An Interactive Annotated World Bibliography of Printed and Digital Works in the History of Medicine and the Life Sciences from Circa 2000 BCE to 2024 by Fielding H. Garrison (1870-1935), Leslie T. Morton (1907-2004), and Jeremy M. Norman (1945- ) Traditionally Known as “Garrison-Morton”

16061 entries, 14144 authors and 1947 subjects. Updated: December 10, 2024

ZIMMER, Karl Günter

1 entries
  • 254.1

Ueber die Natur der Genmutation und der Genstruktur.

Nachr. Ges. Wiss. Göttíngen, math.-fis. Kl., Fachgr. 6, 1, 189-245, 1935.

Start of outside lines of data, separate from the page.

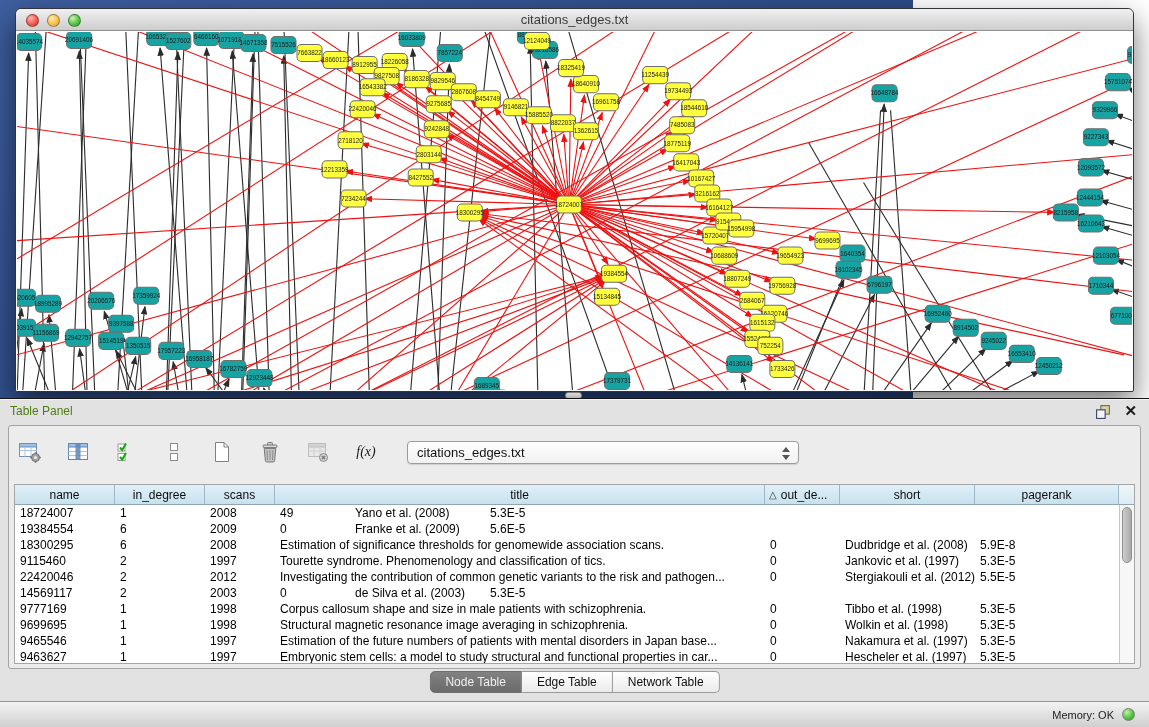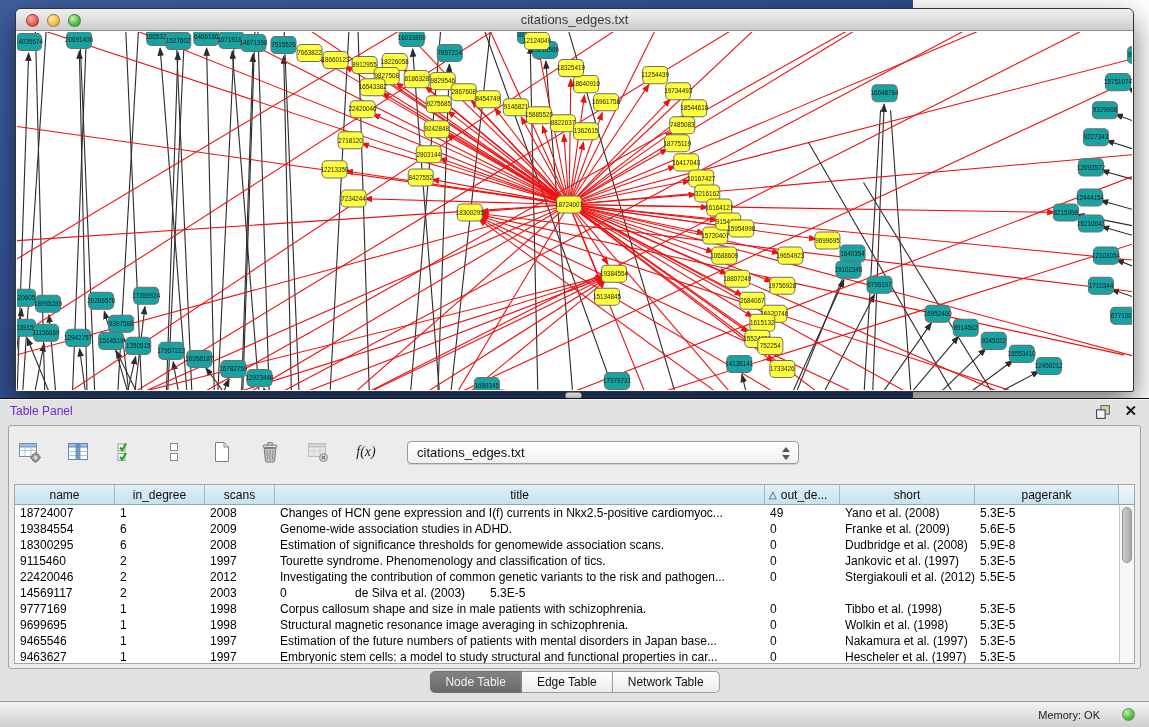"Table Panel" .panel-title { color: #6d28d9 -> #4d7c0f }
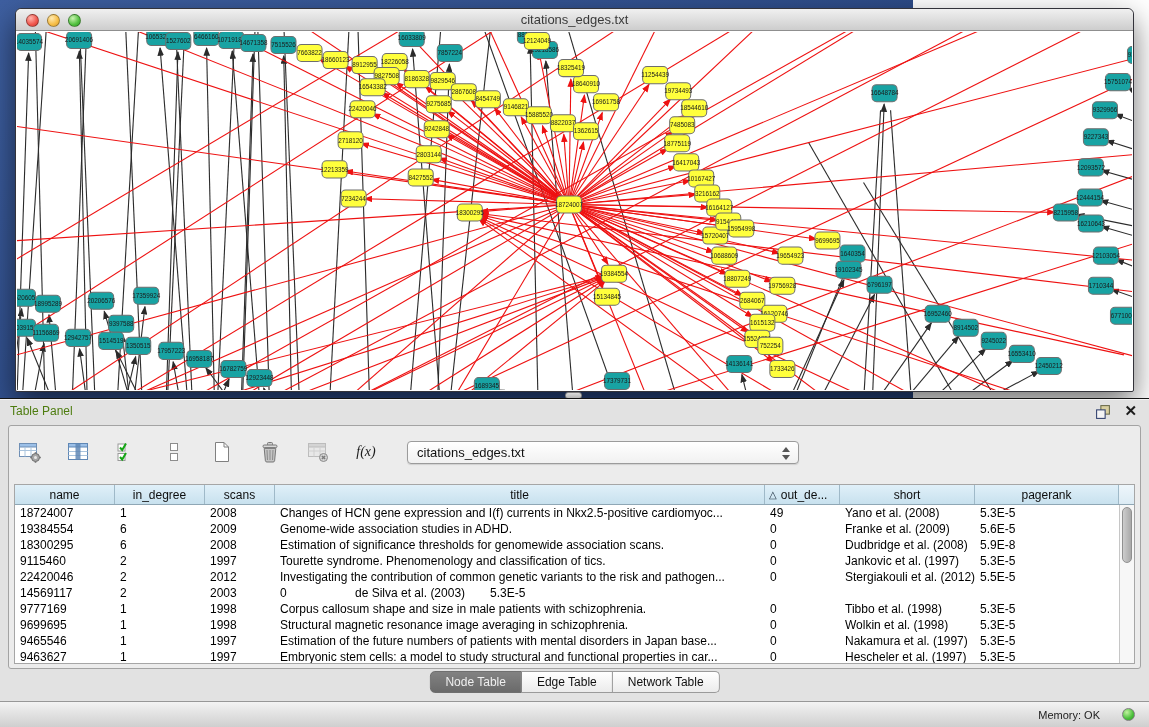"Changes of HCN gene expression" div.td { html: <div>Changes of HCN gene expression and I(f) currents in Nkx2.5-positive cardiomyoc...</div> -> none }
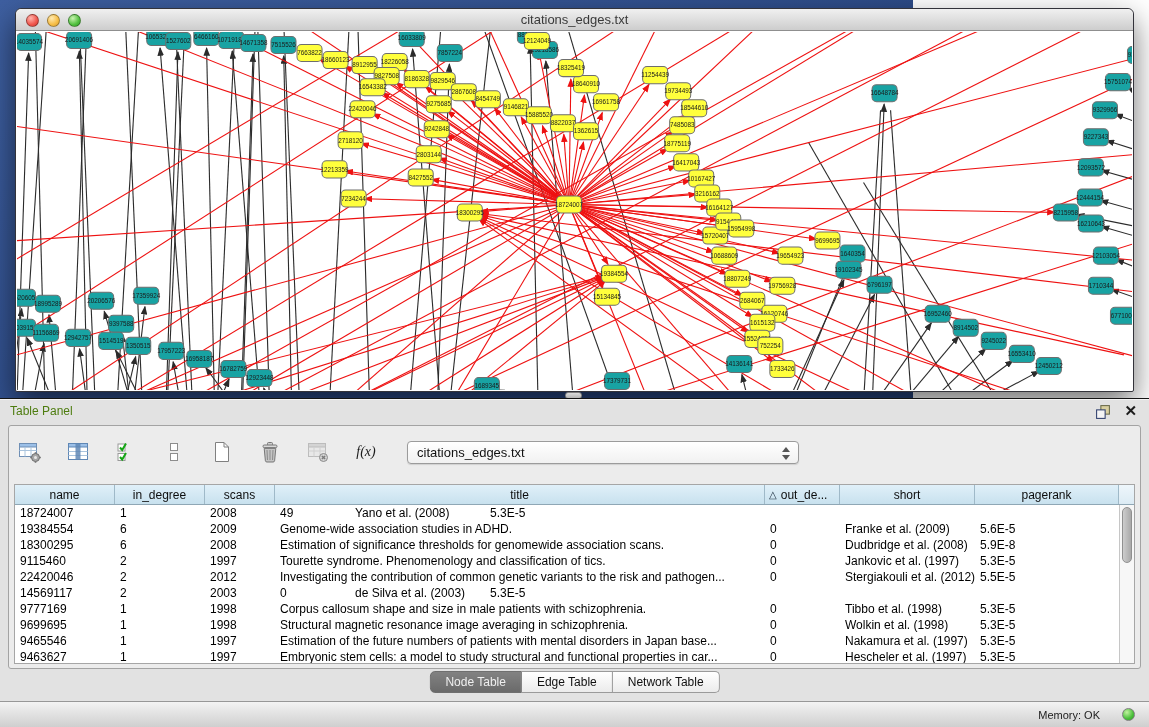"Genome-wide association studies in ADHD." div.td { html: <div>Genome-wide association studies in ADHD.</div> -> none }
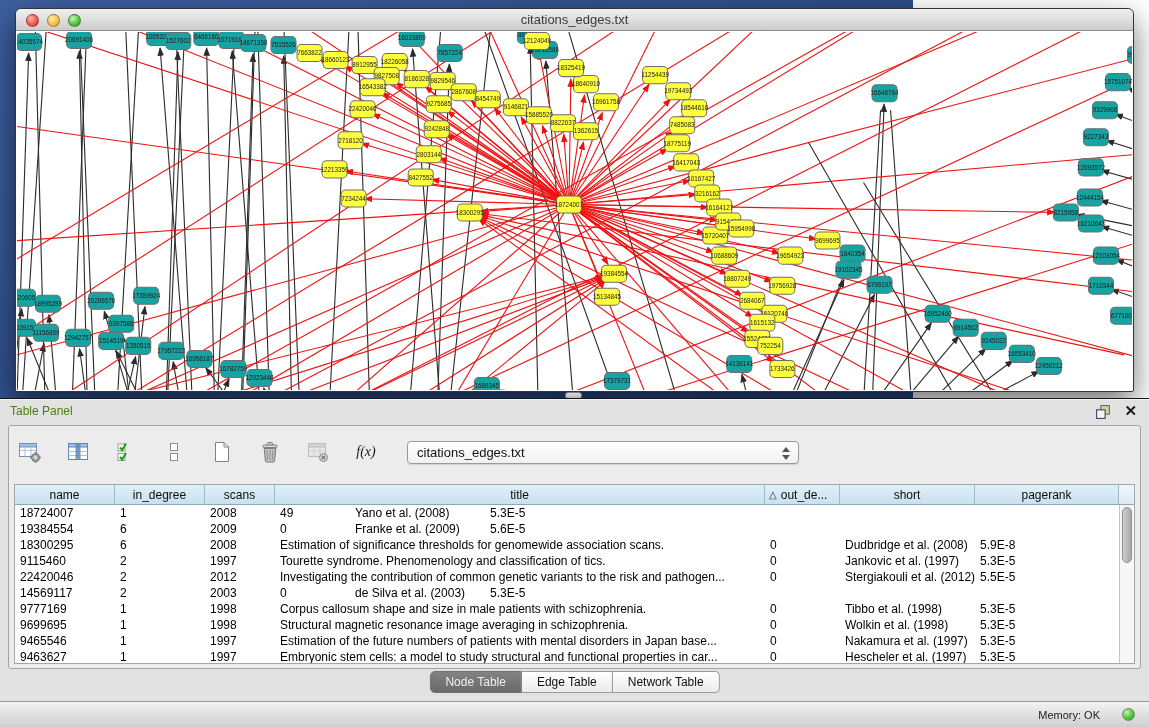"Memory: OK" .mem-label { margin-right: 22px -> 8px }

This paper is divided into four sections. The first, by Timofeev-Ressovskij, describes the mutagenic effects of x-rays and gamma rays on Drosophila melanogaster; the second part, by Zimmer, analyzes Timofeev-Ressovskij's results theoretically. The third and most remarkable section, by Delbrück, puts forth a model of genetic mutation based on atomic physics. It represents Delbrück's debut in biology. This has been called the “green paper”, referring to the color of the paper cover of the Nachrichten, and also the Dreimännerarbeit of genetics, for the three authors involved. This paper provided much of the material for Erwin Schrodinger's What is life? (1944), a work that takes a "naive physicist's" approach to the problems of heredity and variation; Shrodinger's book is often cited as having inspired Watson, Crick, Wilkins and others to focus their careers on the problems of molecular biology.

Digital facsimile of the 1935 paper from Universität Zurich at this link. English translation of the complete paper with commentary and six essays in Creating a Physical Biology.  The Three-Man Paper and Early Molecular Biology, edited by Phillip R. Sloan and Brandon Fogel (Chicago: University of Chicago Press, 2011).